Письма Гоголя как будто не он писал, а составлял какой-то его герой: они многословны, приблизительны, очень фантастичны. Простим ему это за то, что он утешал мать, радовал ее и рассказывал про мир, каким он должен открыться для ее сына.
Надо учитывать и то, что письма тогда передавались из рук в руки: их читали как литературное произведение… К Гоголю стали обращаться соседи по имению с просьбами помочь в Питере знакомым в их тяжбах.

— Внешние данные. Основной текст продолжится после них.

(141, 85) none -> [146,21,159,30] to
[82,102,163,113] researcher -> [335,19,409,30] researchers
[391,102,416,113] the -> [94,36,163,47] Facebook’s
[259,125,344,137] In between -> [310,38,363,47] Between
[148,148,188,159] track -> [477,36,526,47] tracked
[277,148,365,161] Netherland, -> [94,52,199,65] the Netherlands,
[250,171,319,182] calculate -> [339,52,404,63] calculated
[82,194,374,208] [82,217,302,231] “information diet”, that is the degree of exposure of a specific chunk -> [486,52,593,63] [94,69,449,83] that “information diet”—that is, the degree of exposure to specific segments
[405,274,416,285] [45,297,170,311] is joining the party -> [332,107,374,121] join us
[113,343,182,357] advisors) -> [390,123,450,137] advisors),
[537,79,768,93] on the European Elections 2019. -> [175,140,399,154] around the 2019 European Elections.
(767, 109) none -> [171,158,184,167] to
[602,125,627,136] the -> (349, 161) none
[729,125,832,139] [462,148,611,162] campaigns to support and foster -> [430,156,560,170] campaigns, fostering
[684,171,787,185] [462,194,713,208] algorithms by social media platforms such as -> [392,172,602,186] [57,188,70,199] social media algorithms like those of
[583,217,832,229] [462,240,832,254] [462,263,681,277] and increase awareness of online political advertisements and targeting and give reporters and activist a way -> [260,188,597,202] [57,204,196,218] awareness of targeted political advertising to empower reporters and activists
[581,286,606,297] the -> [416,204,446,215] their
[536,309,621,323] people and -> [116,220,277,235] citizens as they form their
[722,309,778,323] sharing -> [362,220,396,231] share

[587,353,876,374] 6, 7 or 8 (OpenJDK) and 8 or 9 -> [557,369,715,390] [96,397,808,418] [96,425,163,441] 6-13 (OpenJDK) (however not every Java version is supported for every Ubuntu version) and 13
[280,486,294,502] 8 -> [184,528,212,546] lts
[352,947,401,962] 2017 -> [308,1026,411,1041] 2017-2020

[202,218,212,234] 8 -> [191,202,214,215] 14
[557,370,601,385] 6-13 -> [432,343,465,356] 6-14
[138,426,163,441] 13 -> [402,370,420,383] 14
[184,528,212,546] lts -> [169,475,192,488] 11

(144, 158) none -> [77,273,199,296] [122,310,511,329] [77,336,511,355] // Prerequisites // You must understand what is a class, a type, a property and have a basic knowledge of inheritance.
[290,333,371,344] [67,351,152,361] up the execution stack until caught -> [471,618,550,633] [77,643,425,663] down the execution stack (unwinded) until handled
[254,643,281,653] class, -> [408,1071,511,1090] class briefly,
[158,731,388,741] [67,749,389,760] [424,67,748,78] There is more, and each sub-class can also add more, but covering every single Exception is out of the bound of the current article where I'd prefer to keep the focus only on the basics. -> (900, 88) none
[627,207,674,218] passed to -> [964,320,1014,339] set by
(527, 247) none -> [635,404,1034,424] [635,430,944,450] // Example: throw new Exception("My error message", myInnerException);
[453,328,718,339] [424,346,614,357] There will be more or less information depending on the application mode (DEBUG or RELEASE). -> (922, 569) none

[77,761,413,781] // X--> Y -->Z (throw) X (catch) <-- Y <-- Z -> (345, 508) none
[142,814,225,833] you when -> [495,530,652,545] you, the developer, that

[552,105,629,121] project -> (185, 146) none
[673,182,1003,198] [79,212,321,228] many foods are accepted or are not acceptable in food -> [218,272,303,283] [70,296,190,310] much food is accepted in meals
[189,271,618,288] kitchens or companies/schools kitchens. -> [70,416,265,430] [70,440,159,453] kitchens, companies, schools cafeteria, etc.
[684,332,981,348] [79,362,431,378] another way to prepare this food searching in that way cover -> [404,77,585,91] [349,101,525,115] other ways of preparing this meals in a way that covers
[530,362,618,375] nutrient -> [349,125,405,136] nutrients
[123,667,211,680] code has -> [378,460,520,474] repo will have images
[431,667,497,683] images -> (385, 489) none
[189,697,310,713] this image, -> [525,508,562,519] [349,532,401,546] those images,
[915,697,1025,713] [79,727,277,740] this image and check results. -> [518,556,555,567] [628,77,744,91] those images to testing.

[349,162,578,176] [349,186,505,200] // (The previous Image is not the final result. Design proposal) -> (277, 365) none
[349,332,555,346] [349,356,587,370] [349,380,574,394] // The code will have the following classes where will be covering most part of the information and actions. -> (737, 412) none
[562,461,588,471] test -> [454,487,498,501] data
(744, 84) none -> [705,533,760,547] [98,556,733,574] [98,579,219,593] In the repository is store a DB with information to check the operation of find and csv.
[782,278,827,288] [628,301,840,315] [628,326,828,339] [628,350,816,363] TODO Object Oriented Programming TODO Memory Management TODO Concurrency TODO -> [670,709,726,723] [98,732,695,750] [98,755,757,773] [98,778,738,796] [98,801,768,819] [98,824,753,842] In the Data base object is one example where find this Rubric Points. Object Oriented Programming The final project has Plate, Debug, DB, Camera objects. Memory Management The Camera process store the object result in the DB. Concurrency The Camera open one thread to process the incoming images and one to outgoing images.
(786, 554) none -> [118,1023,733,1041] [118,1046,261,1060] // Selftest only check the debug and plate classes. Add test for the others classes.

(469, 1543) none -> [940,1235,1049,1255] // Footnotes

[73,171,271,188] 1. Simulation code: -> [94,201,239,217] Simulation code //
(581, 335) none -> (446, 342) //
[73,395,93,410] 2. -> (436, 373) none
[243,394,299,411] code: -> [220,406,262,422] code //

Хлопотать о других ему было некогда. Он хлопотал о себе, но писал не для себя. Вот что в царской России писал про «Миргород» академик Тихонравов, внимательнейший читатель Гоголя: «В этом сборнике, служащем продолжением «Вечеров на хуторе близ Диканьки», только один рассказ берет содержание из фантастического мира — «Вий». Но даже и в этой повести, богатой художественными картинами малороссийской жизни, из-под пера молодого автора вылились следующие строки: «Он чувствовал, что душа его начинала как-то болезненно мучиться, как будто бы вдруг среди бешеного вихря веселия и закружившейся толпы кто-нибудь запел песню об угнетенном народе»[79].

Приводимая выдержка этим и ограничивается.